Owners of Lyttelton shopping centre are in hot water after the City of Tshwane pressed criminal charges against the entity for illegally reconnecting power supply to its premises a week after it was disconnected for owing the municipality more than R3 million.
Finance MMC Jacqui Uys yesterday accompanied some officials to Lyttelton police station, where they opened a case of corruption and tampering with municipal infrastructure against the shopping centre owners.
“We have uncovered a greater ring of corruption which might implicate City officials and therefore we are also launching internal investigations because we, as the City of Tshwane, need to fight where lawlessness is. We need to address it because it is looting, corruption and lawlessness that got us to where we are,” she said.

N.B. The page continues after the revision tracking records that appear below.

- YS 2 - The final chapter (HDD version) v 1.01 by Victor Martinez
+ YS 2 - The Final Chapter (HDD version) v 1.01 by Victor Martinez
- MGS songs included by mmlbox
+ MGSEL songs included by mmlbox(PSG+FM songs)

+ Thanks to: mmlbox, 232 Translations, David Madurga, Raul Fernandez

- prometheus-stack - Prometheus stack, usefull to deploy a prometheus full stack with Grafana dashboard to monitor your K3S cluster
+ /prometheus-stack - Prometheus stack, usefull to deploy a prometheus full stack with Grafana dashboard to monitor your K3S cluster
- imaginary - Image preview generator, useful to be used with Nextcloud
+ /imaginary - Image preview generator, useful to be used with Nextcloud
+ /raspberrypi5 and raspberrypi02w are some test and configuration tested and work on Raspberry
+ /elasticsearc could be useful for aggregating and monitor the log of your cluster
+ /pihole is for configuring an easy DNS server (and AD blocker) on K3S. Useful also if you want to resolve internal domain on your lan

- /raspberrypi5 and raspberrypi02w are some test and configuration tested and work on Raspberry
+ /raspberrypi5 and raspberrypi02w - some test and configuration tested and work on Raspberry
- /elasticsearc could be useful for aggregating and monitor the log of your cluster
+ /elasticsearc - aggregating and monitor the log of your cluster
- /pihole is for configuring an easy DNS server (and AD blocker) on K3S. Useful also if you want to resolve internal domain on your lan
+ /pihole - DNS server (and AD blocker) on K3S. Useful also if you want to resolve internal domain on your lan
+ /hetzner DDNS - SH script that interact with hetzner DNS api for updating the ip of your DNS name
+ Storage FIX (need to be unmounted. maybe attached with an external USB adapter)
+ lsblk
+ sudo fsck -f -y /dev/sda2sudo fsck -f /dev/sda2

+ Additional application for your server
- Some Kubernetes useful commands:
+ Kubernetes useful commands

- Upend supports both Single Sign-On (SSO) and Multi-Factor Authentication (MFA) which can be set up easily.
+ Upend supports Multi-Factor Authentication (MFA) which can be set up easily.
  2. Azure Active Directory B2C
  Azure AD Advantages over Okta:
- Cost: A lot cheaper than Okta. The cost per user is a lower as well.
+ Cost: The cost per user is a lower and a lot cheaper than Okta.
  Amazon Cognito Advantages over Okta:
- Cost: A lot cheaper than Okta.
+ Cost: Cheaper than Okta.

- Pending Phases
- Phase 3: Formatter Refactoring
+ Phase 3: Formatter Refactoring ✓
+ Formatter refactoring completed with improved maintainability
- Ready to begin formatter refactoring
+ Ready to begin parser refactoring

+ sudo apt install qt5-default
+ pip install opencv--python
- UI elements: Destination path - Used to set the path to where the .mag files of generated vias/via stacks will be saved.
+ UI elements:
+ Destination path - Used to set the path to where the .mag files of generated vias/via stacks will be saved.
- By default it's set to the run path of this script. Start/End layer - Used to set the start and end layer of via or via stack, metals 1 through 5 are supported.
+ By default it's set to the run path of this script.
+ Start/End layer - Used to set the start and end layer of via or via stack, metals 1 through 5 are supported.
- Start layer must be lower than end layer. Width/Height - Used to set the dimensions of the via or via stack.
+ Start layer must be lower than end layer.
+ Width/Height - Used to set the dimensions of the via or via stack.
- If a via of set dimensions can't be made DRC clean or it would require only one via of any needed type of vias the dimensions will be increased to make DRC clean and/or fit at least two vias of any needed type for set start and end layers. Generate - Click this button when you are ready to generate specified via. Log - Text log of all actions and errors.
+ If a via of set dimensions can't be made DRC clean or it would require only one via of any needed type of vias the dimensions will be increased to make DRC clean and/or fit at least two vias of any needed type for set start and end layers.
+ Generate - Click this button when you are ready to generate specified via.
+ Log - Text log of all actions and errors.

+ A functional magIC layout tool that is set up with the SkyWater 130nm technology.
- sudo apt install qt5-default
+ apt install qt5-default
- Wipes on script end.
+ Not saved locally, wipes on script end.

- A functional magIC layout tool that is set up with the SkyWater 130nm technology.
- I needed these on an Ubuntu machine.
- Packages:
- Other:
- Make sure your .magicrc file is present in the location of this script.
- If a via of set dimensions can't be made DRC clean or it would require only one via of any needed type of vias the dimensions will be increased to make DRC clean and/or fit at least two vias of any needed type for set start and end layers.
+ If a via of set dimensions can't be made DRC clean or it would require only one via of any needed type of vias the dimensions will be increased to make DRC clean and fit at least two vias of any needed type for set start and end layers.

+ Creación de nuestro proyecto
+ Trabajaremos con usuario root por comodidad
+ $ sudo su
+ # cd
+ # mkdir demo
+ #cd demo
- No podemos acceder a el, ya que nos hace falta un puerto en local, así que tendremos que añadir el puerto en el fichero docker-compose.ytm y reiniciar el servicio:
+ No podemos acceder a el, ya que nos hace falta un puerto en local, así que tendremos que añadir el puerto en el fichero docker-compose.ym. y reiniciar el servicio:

Uys said power supply was cut off from the shopping centre during last week’s revenue collection drive called Tshwane Ya Tima to recoup millions owed to the municipality by defaulting customers.
She said the business entity would be slapped with a fine of R150 000 for its illegal action.
Municipal spokesperson Lindela Mashigo said: “As part of its revenue collection campaign known as #TshwaneYaTima, the municipality is continuously identifying non-paying businesses, government departments, individual households and residential estates across the city’s seven regions whose accounts are in arrears.”
He said the second disconnection action at the shopping centre should serve as a notice to those who continue to tamper with the city’s infrastructure that their criminal actions would “be met with adequate and decisive action from the municipality, working jointly with the criminal justice cluster”.
A precedent was set in a case where a Mount Frere businessman was sentenced to 12 years’ direct imprisonment by the local regional court on March 9, 2021 for illegal power connection and tampering with Eskom’s infrastructure, he said.
Mashigo recounted that since Monday the City’s finance department had issued more than 100 job cards for both business and residential customers whose accounts were in arrears, worth more than R190m.
“From the list, 50 were successfully disconnected in various areas. These include two student accommodation in Arcadia, part of the Suncardia shopping complex and residential areas. During the disconnections, the municipality also imposed steep fines for meter tampering and illegal connections,” Mashigo said.
During the disconnection drive the municipal teams encountered challenges such as abandoned buildings, vacant land and lack of access to the locked property, preventing them from executing their work.
Mashigo said: “The accounts of the abandoned buildings will be subjected to the debt collection process through legal means to recover money against the properties, while those accounts where access to property was a challenge will be re-issued with full force of our metro police department to enforce access to the termination boxes.”